Evoco la colonial casona de muros blancos
y techo de tejas de la Quinta familiar,
colmada de árboles frutales, parrones, flores y colores,
donde aprendí a conocer y codearme con la naturaleza.
Ahí solo fui un ave de paso,
solo un acaso grabado en el anecdotario
de la precoz memoria de un niño.
Nunca mas regresaremos a ese idílico lugar,
ya no existe, se extinguió con el tiempo,
tras el advenimiento de los tiempo modernos.
Quinta hermosa, lúdica, que no volveré a encontrar
en las rutas de mis huellas errantes.
Atrás quedó la casona con sus secretos y misterios,
custodiada por una higuera, el nogal y los granados.
En ella aprendí a ser feliz, rodeado de una familia maravillosa,
dirigida por una Abuela que marcó nuestras vidas con sus enseñanzas.
Mujer de pelo cano, arrugas nobles, que entonaba un canto que fluía
con voz clara, mientras elaboraba unos platillos sencillos y exquisitos,
comida familiar hecha con amor y sabiduría.

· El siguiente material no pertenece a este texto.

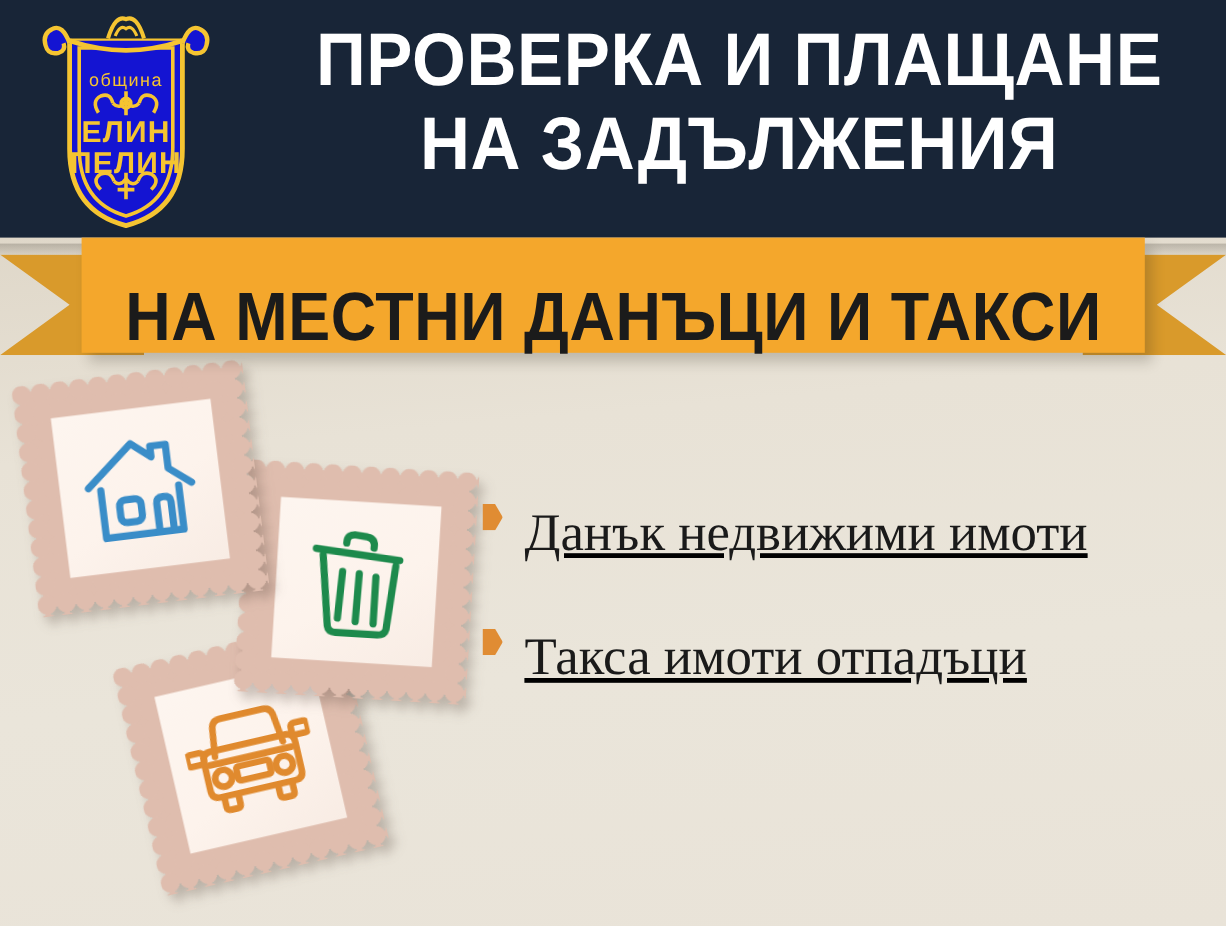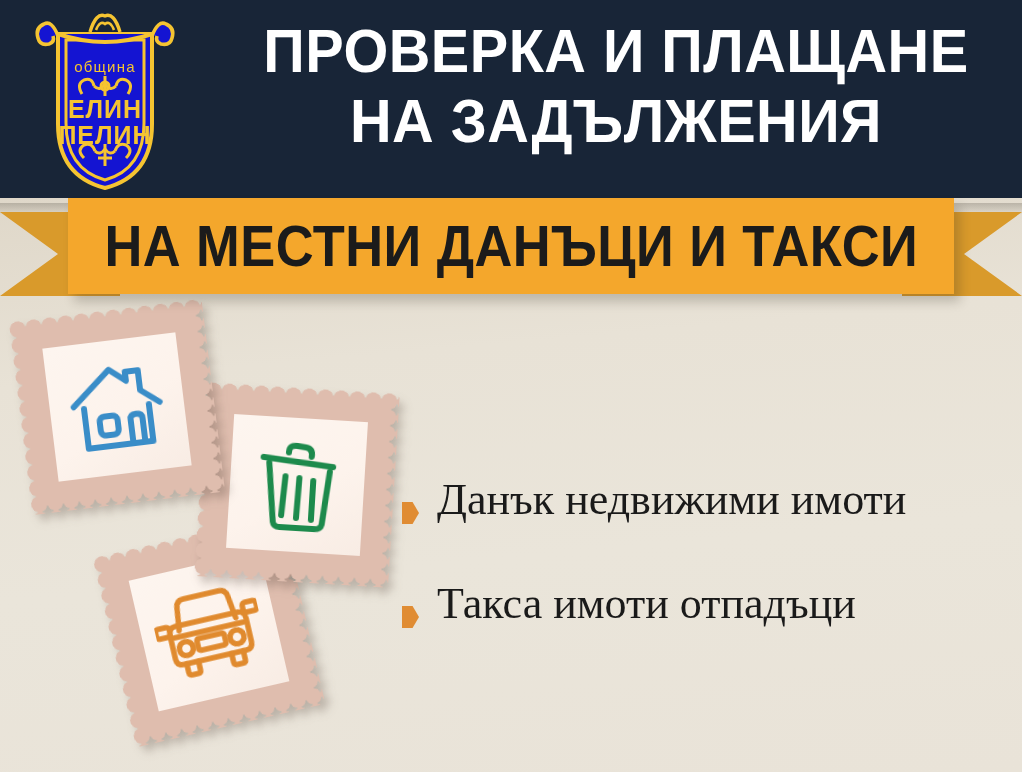"НА МЕСТНИ ДАНЪЦИ И ТАКСИ" .ribbon-main { align-items: center -> flex-end }
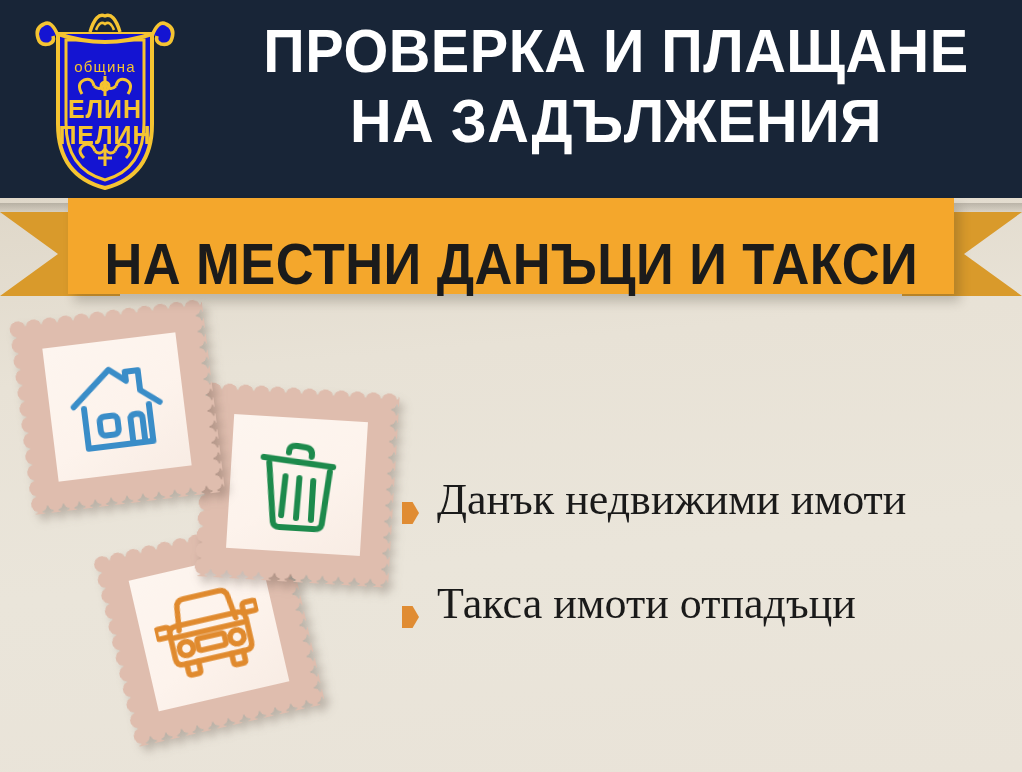"Данък недвижими имоти" .list-item { align-items: flex-end -> flex-start; text-decoration: none -> underline }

¡Se fue cantando, con nuestro cariño a cuestas!
Después de ella nada volvió a ser igual, fue una rosa,
una luz divina que quedó bordada en el alma.
Hoy solo tenemos cuatro soles de ese tiempo pretérito,
cuando eran unas adolescentes transparentes y sin mácula, las tías
que me enseñaron a conocer ese pasado, el cual apenas recordaba.
Nunca, nunca, jamás podré olvidar la simiente de la cual provengo.
¡Es un recuerdo filial que estremece mi espíritu!